En nuestra historia aunque no se presentó a raíz por este mecanismo, la Gran Colombia se desintegró por diferencias de origen político entre sus líderes que aprovecharon la muerte del libertador dando el comienzo a tres repúblicas independientes: la república de la nueva granada, la de Venezuela y la república de Ecuador. Y de paso matando el sueño de Simón Bolívar. 

En la Colombia actual, son pocos los intentos de independencia de sus departamentos; aunque de origen netamente centralista, contiene una democracia sólida, respetuosa de sus instituciones y a pesar de los problemas de corrupción que se presentan hoy en el legislativo y judicial,  damos ejemplo en la región, pues somos tal vez la democracia menos mala.

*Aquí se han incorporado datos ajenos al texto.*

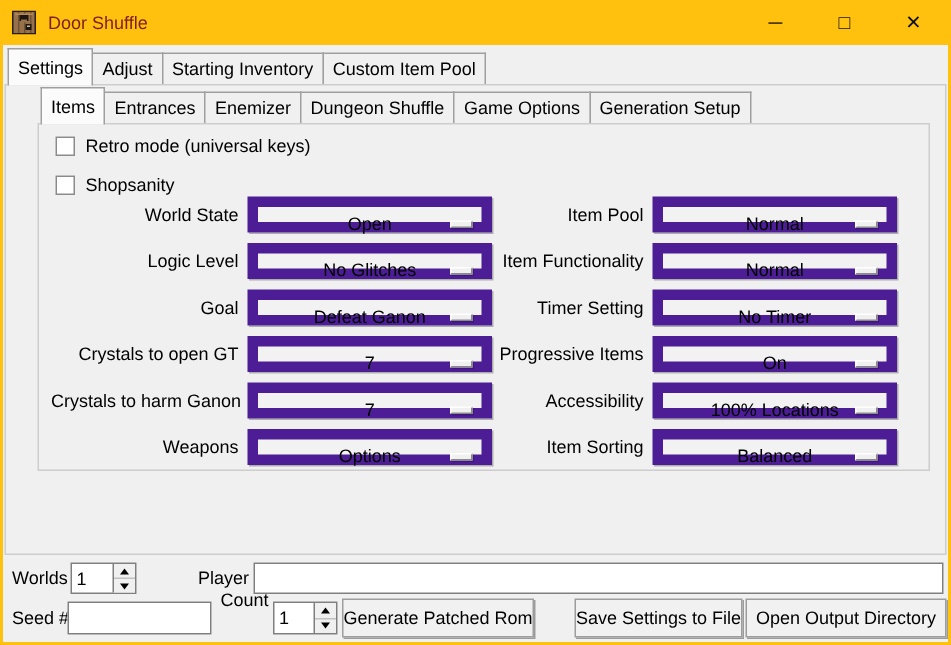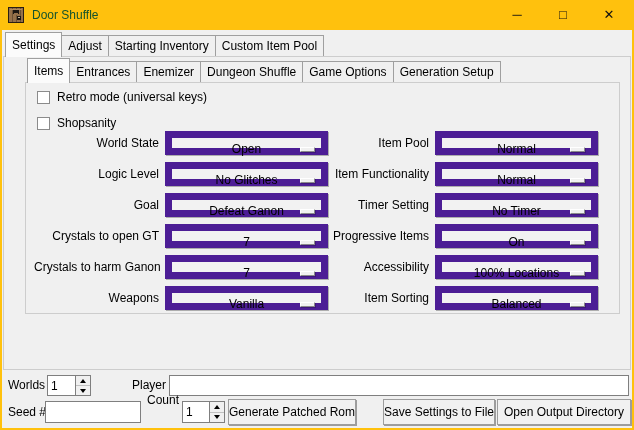--- a/index.html
+++ b/index.html
@@ -19,7 +19,7 @@
   
   .titlebar{position:absolute;left:0;top:0;width:634px;height:30px;background:var(--gold);}
   .app-icon{position:absolute;left:8px;top:7px;width:16px;height:16px;display:block;}
-  .title-text{position:absolute;left:32px;top:0;line-height:30px;font-size:12px;color:#14532d;}
+  .title-text{position:absolute;left:32px;top:0;line-height:30px;font-size:12px;color:#7f1d1d;}
   .win-controls{position:absolute;right:2px;top:0;height:30px;display:flex;}
   .win-btn{width:46px;height:29px;display:flex;align-items:center;justify-content:center;
            font-size:13px;color:#111;cursor:default;}

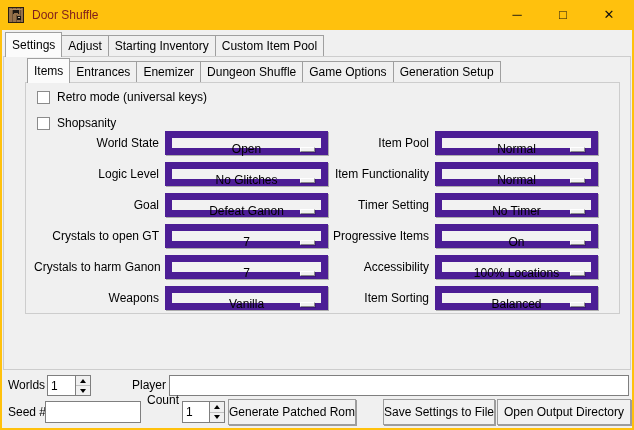--- a/index.html
+++ b/index.html
@@ -192,7 +192,7 @@
       <div class="srow" style="top: 203px;">
         <span class="slabel l">Weapons</span>
         <div class="dropdown l">
-          <span class="dval">Vanilla</span>
+          <span class="dval">Options</span>
           <span class="ind"></span>
         </div>
         <span class="slabel r">Item Sorting</span>

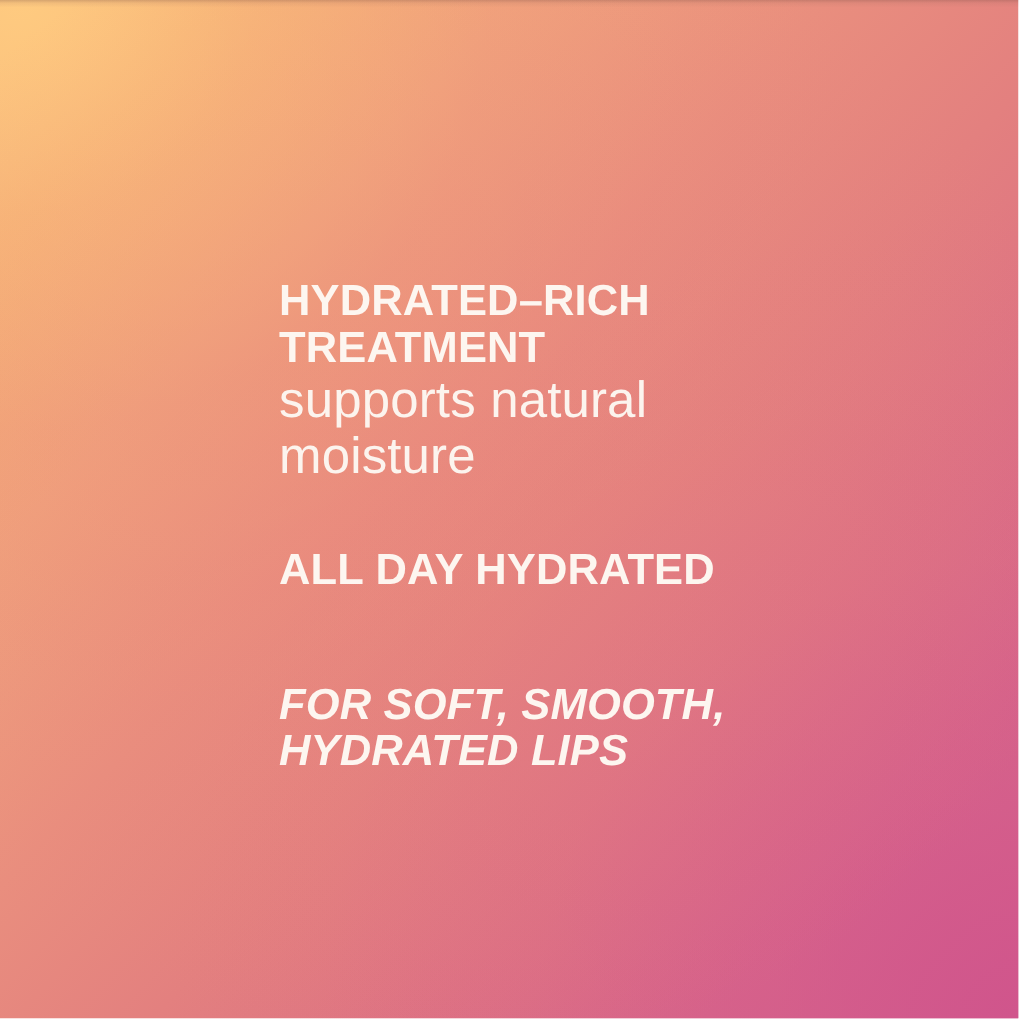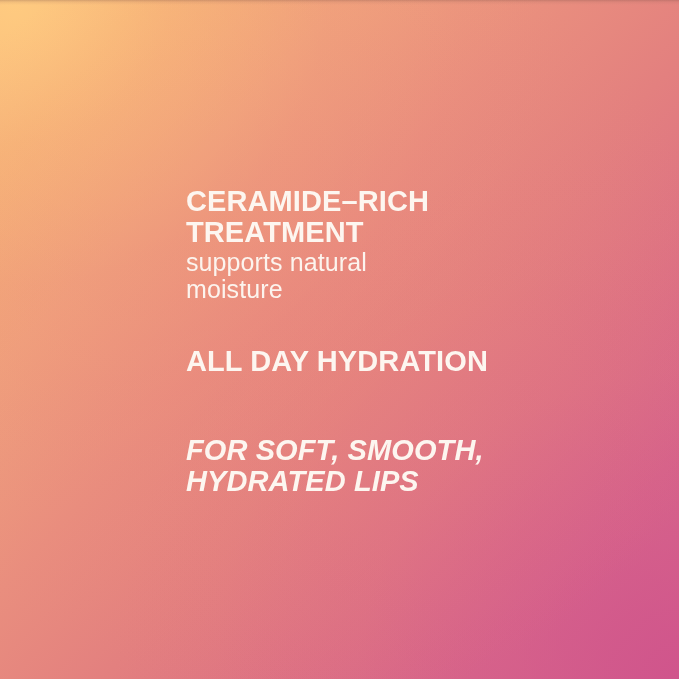--- a/index.html
+++ b/index.html
@@ -139,7 +139,7 @@
   <div class="copy">
 
     <div class="block">
-      <p class="headline">CERAMIDE–RICH
+      <p class="headline">HYDRATED–RICH
 TREATMENT</p>
       <p class="subline">supports natural
 moisture</p>

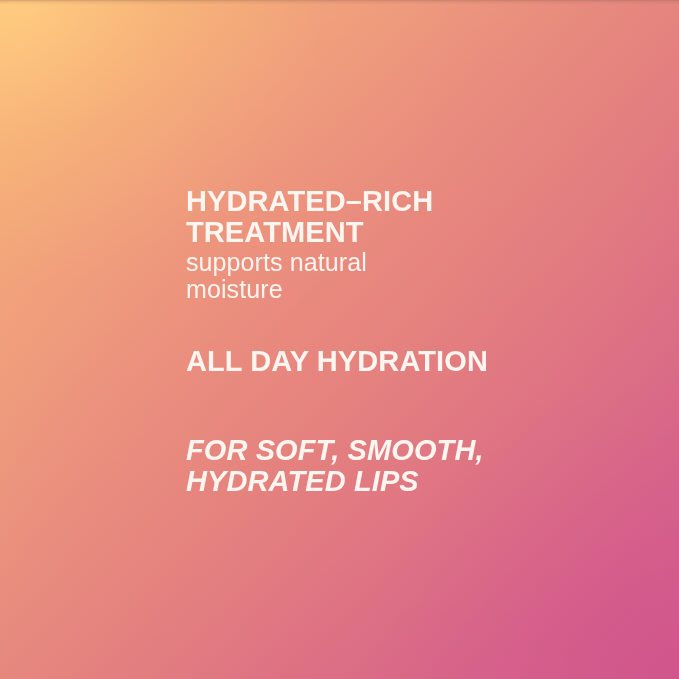--- a/index.html
+++ b/index.html
@@ -114,7 +114,7 @@
     margin: 0;
     color: #fcf4ee;
     font-weight: 300;
-    font-size: 25px;
+    font-size: 34px;
     line-height: 1.1;
     letter-spacing: 0.1px;
     white-space: pre-line;

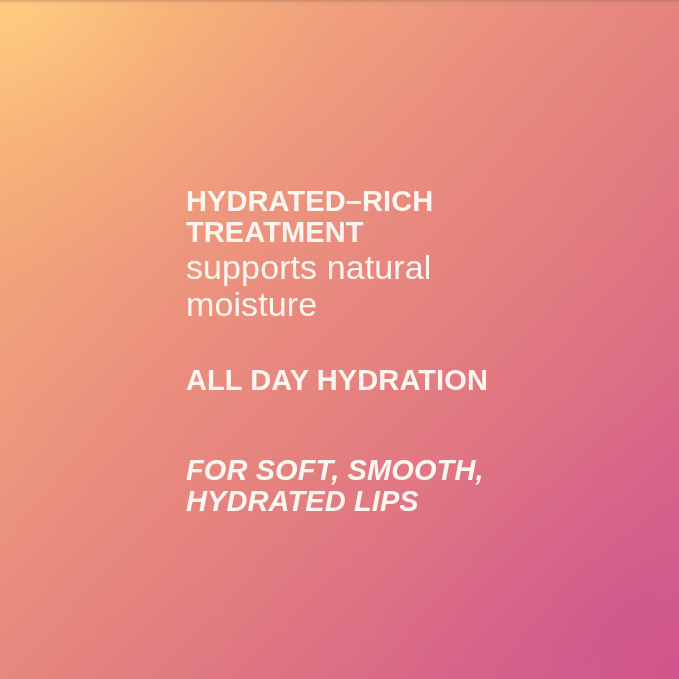--- a/index.html
+++ b/index.html
@@ -146,7 +146,7 @@
     </div>
 
     <div class="block gap-lg">
-      <p class="headline">ALL DAY HYDRATION</p>
+      <p class="headline">ALL DAY HYDRATED</p>
     </div>
 
     <div class="block">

La Corte Constitucional y el derecho a la tutela le dan a la nuestra una aureola de garantista y respetuosa.

Antioquia es tal vez el único que sus habitantes han manifestado en algunas ocasiones su deseo de independizarse de Colombia, situación que no ha pasado a mayores pero este departamento le puso un palo a la rueda de gobiernos continuos precedidos por presidentes  de origen bogotano con la llegada al poder del doctor Uribe como candidato independiente. En consecuencia, por fin hoy he podido entender por qué no hemos tenido un presidente de la república de origen Costeño. Esto es  tal vez la prueba más fehaciente que en Colombia no hay voto de opinión y que las maquinarias de unos pocos son fuertes por el pueblo desorganizado.

En Colombia, cualquier situación que ocurra para recuperar la credibilidad de las instituciones va a ser bienvenida: volvernos unicameral, con la mitad de los actuales parlamentarios y que no se puedan reelegir, quitarles las mega pensiones, volver a intentar nuevamente con el sistema federal como cuando nos llamábamos Estados Unidos de Colombia, quitarle a las altas Cortes la elección o postulación de  candidato alguno, volver a recuperar las Cortes de Oro, ser gobernados por regiones.  Pero eso sí, antes que llegue un mesías salvador y por populismo se apodere la Nación. El pueblo cansado vota por cualquiera con tal irse en contra de esta maléfica corrupción. Cuando hay gobiernos tan pésimos como el del Doctor Santos puede ocurrir lo inimaginable: que los departamentos traten de emigrar como Cataluña. Puede que tengan razón los padres de la patria cuando dicen que no podemos ser de origen federalista porque hay mucha corrupción en los departamentos. Pero entonces, ¿la corrupción de origen legislativo, Ejecutivo,  y en las altas Cortes?

Finalmente, cuando se presentan los referendos independentistas al interior de los países por lo general se debe al inconformismo del pueblo. De todas maneras y para concluir, no se puede andar por ahí exigiéndolo cada que un gobierno de turno no haga las cosas bien. La democracia es de Estado, los gobiernos malos o buenos pasan. Si así fuera, la Colombia de hoy no existiera, estaría descuadernada, resquebrajada.

Podríamos empezar al derecho, reformando la Constitución, cosa que no va poder hacer Cataluña.  El gobierno de turno no lo va a permitir.